The State maintains that since the defendant failed to raise the issue of self-defense in the trial court, it may not be raised for the first time on appeal. However, the issue of self-defense does not necessarily have to be raised by the defendant. “ ‘Affirmative defense’ means that unless the State’s evidence raises the issue involving the álleged defense, the defendant, to raise the issue, must present some evidence thereon.” (Ill. Rev. Stat. 1975, ch. 38, par. 3—2(a).) Thus, when the State introduced *558defendant’s statement that he shot the decedent to save and protect the others, it was sufficient to raise the issue of self-defense or defense of others. Other evidence introduced by the State supports such a defense. For example, the State’s evidence shows that Carl Worley was very angry and that he had threatened to kill the baby he was holding. In addition, there was testimony by investigating officers that an open pocketknife was found in Worley’s right hand when they arrived on the scene. After introducing the evidence the State did not in any way rebut it.

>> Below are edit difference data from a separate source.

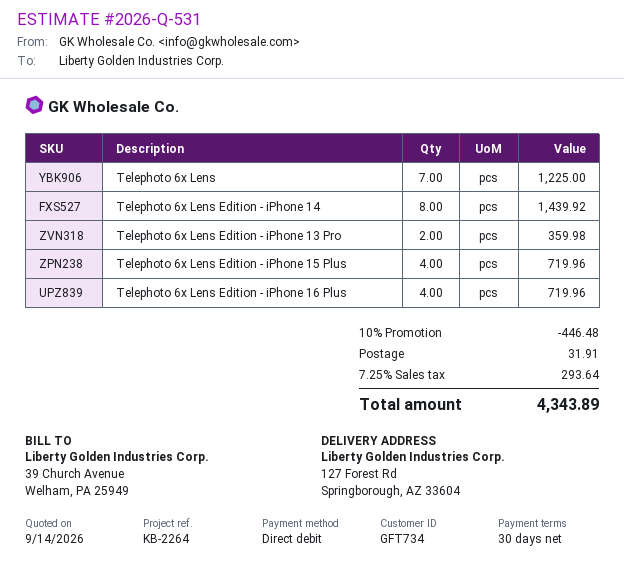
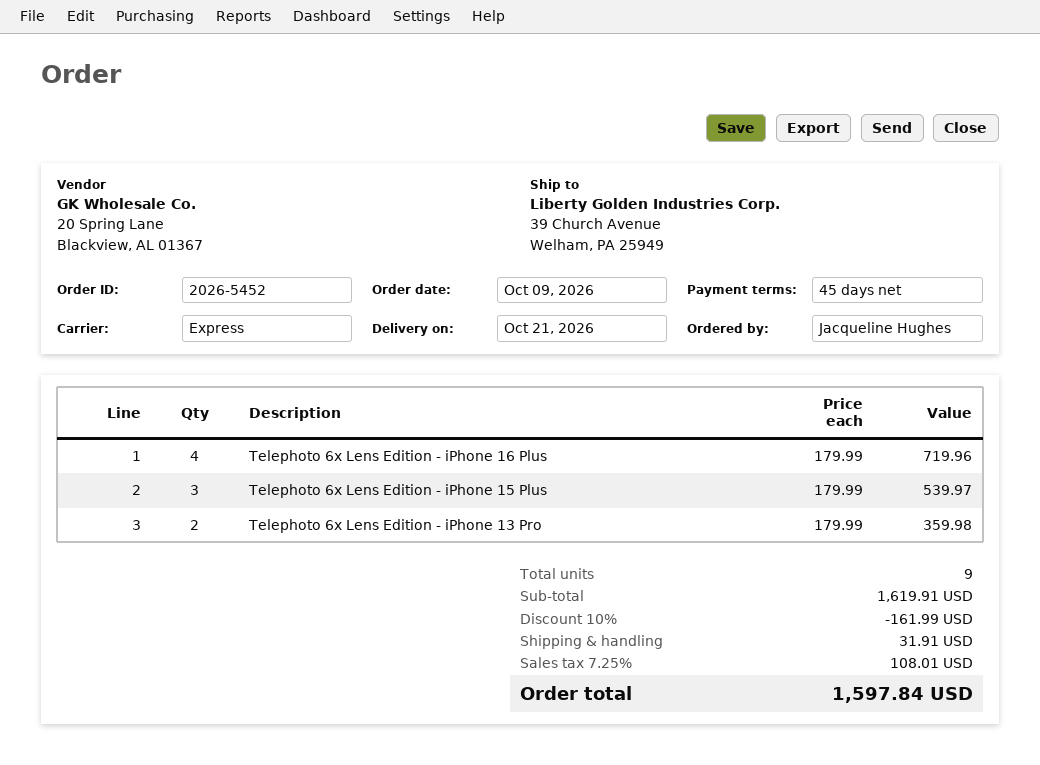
payment terms: 30 days -> 45 days
ship to: 127 Forest Rd, Springborough, AZ 33604 -> 39 Church Avenue, Welham, PA 25949
Telephoto 6x Lens: 7 for 1225.00 -> none
Telephoto 6x Lens Edition - iPhone 14: 8 for 1439.92 -> none
Telephoto 6x Lens Edition - iPhone 15 Plus: 4 for 719.96 -> 3 for 539.97
discount: 10% = 446.48 -> 10% = 161.99
tax: 7.25% = 293.64 -> 7.25% = 108.01
total: 4343.89 -> 1597.84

Once an affirmative defense is interposed by the introduction of some evidence by either the State or the defense, the burden of proving guilt beyond a reasonable doubt as to that issue, as well as all other necessary elements of the offense, is placed on the State. (People v. Warren, 33 Ill. 2d 168, 210 N.E.2d 507.) It is sufficient to acquit the defendant if his evidence on self-defense, together with all other evidence in the case, creates a reasonable doubt of guilt. (People v. Williams, 56 Ill. App. 2d 159, 205 N.E.2d 749.) Having introduced no evidence to rebut the defense of self-defense or defense of others, the State did not meet its burden of proof and the conviction must be reversed.
“The finding of the trial judge as to the credibility of the witnesses is entitled to great weight. However, we cannot, in every case, accept the trial judge’s finding as conclusive, for the rule is that it is the duty of this court to examine the evidence in a criminal case and if it is so unsatisfactory and unreasonable as to raise a serious doubt of defendant’s guilt, the conviction must be reversed. (People v. Williams, 414 Ill. 414; People v. Buchholz, 363 Ill. 270.) The burden is always upon the State to prove the defendant guilty beyond a reasonable doubt and a judgment of conviction can be sustained only on credible evidence which removes all reasonable doubt of defendant’s guilt. Where the State’s evidence is improbable, unconvincing and contrary to human experience, we have not hesitated to reverse the judgments of conviction.” (22 Ill. 2d 260, 264-65.)
Where the evidence adduced at trial shows the killing of an approaching individual who brandishes a knife and threatens to kill a baby he holds in his arms, we think a serious doubt is raised as to the killer’s criminal liability. Aside from the evidence relating to self-defense or to the defense of others, there was also sufficient evidence to support a theory of accidental homicide. Defendant testified that the gun went off at the instant he caught it, the discharge caused only by his act of catching the gun. The decedent’s son also testified that the gun went off *559immediately upon defendant’s catching it and that he did not see the trigger pulled. This evidence raises a grave doubt as to whether the defendant did anything more to cause the gun to discharge other than to catch it. When questioned as to the plausibility of this theory, the sheriff who investigated the killing answered that the gun had not been tested to determine this possibility.
In view of all the evidence there remains a substantial doubt as to whether the defendant shot the decedent without legal justification or that the shooting was an intentional act.
Accordingly, the judgment of the circuit court of Pope County finding the defendant guilty of voluntary manslaughter is reversed.
CARTER, P. J., and JONES, J., concur.